I've been stumped with how to work with large (>1 million cell) datasets in Seurat or monocle3, both of which first convert their expression matrices into sparse matrices.
I'm currently working with a 14693 x 1093036 (gene x cell) matrix containing 3744232095 (>3.7 billion) nonzero values. I am finding that reading the matrix into R as a regular matrix works fine, but converting it into sparse format with
Matrix::Matrix(x,sparse=TRUE) fails with the error "Error: cannot allocate vector of size 119.7 Gb".

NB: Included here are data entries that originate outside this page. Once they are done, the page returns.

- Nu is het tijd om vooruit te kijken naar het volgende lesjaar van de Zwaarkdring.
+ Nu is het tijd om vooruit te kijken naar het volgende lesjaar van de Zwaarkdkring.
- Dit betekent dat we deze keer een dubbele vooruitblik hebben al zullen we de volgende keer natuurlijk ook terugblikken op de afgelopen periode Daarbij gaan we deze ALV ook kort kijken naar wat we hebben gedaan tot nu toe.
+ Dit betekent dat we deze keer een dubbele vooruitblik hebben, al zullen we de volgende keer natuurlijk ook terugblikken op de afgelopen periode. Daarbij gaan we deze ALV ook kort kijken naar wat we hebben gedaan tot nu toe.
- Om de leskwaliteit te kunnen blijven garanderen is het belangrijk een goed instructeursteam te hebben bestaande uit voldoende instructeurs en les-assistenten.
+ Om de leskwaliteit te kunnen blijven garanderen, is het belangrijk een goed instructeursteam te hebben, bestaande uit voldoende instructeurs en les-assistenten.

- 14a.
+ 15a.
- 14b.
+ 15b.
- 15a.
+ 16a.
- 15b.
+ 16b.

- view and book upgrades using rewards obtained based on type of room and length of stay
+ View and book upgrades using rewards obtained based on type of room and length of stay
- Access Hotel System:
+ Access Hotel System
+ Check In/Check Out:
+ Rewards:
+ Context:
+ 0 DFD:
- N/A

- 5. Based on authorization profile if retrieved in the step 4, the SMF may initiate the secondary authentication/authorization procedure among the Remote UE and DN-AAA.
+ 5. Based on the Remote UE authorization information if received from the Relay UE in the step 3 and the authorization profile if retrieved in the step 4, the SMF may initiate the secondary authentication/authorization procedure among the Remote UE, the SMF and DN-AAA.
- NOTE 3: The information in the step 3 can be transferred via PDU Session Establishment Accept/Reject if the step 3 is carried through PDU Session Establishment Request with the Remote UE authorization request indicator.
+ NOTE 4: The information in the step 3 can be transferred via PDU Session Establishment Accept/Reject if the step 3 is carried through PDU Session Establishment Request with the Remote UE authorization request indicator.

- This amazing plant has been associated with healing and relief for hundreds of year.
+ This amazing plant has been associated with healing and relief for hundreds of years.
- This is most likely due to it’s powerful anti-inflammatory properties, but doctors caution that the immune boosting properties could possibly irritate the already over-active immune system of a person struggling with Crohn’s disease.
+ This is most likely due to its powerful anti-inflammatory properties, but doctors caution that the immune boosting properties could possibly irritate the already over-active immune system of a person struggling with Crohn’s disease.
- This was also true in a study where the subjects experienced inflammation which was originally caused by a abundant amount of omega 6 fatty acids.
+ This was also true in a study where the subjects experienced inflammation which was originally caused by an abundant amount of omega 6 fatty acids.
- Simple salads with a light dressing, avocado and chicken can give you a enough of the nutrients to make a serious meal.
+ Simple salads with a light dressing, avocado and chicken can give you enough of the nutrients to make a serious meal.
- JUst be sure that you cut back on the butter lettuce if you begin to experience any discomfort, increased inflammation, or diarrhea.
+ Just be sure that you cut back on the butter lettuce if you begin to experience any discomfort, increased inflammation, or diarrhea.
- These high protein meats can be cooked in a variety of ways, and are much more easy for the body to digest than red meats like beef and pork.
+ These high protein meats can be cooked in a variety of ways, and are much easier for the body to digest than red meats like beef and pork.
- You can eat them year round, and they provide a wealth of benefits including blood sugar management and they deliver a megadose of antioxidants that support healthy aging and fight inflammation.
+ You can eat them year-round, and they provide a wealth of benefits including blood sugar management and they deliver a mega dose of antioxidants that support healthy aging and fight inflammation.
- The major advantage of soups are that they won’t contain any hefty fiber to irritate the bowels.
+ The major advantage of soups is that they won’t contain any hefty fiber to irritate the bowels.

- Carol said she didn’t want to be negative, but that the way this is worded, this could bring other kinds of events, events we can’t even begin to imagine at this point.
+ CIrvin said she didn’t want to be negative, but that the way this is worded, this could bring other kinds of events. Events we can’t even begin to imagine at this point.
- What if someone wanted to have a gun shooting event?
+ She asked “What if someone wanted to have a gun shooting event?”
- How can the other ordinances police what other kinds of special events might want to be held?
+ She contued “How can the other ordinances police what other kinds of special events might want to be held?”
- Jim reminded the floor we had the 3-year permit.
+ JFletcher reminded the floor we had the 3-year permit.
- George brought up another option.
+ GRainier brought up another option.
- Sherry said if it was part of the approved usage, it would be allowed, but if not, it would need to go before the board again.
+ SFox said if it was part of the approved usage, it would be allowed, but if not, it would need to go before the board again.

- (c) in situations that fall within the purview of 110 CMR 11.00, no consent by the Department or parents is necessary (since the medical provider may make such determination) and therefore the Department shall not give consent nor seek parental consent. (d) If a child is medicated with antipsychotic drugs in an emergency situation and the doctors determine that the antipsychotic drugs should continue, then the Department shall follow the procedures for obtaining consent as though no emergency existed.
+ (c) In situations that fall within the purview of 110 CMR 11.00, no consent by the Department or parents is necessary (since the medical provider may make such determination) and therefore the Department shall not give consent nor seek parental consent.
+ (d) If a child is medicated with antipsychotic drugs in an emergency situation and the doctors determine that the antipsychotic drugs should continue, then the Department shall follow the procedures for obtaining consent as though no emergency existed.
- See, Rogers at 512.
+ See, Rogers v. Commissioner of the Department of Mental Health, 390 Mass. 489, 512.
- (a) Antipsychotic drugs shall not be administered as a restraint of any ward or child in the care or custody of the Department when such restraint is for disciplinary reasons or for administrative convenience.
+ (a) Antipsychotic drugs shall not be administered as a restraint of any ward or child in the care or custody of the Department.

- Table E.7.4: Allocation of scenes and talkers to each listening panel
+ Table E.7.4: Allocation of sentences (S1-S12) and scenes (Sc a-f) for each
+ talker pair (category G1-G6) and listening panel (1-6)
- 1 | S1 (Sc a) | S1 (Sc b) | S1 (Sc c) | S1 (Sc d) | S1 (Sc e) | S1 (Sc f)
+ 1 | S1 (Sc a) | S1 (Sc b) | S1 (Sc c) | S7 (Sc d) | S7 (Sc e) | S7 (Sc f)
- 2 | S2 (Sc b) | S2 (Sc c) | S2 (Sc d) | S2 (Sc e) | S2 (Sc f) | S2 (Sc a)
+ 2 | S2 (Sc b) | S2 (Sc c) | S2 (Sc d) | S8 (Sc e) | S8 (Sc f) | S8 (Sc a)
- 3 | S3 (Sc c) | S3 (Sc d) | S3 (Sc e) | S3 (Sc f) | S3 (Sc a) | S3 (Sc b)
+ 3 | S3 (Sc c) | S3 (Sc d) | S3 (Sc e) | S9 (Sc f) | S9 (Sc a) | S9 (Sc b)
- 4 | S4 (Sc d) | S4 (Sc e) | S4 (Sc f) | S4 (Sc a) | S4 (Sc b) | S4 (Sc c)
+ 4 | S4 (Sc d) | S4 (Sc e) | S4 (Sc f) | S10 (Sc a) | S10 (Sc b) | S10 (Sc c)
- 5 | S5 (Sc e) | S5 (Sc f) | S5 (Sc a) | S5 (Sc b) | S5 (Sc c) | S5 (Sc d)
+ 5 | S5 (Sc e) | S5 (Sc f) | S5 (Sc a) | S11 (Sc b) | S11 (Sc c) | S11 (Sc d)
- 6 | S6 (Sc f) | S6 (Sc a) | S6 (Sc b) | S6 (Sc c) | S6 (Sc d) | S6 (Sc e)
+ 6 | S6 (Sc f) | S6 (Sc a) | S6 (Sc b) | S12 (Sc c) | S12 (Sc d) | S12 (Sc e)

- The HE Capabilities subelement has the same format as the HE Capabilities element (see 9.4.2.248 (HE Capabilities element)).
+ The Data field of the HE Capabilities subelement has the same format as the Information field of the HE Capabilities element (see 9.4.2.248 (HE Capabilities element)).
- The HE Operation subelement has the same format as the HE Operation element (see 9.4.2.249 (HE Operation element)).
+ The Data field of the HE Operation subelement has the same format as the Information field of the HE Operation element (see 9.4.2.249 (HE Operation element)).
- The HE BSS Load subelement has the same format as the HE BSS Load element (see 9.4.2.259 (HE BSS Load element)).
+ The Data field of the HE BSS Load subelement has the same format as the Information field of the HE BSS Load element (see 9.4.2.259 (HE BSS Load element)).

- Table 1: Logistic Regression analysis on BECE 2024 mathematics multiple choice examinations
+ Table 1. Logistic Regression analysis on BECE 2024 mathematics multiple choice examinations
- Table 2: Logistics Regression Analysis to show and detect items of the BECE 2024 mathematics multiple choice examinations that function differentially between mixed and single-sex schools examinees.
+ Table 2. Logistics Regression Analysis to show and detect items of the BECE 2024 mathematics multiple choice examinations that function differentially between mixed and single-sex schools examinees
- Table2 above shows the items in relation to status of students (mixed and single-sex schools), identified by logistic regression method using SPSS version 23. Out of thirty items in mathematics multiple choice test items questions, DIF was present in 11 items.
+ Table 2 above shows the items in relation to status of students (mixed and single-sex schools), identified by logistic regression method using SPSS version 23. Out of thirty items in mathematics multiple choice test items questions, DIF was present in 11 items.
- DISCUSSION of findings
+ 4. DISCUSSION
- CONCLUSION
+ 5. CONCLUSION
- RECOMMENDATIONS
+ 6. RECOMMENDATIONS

I next tried to convert this to sparse format by writing smaller pieces of the matrix to the hard disk in MatrixMarket (.mtx) format, combining them all outside of R (adjusting row indexes as necessary and writing a header), and then reading it back in with
readMM('matrix.mtx'). The resulting sparse matrix works well (it can load into python with
scipy.io.mmread()), but fails to import into R with
Matrix::readMM(). Now it is giving the error:
Error in validityMethod(as(object, superClass)) : long vectors not supported yet: ../../src/include/Rinlinedfuns.h:535
I've tried running this on our university HPC with 2 Tb of memory and tried maximizing the vector heap minimum (
--min-vsize) and I still get these errors. Am I hitting the limits for vector storage in R? I don't see any way of proceeding with workflows in Seurat or monocle3 without getting past this issue of huge matrices. Any help or advice would be appreciated!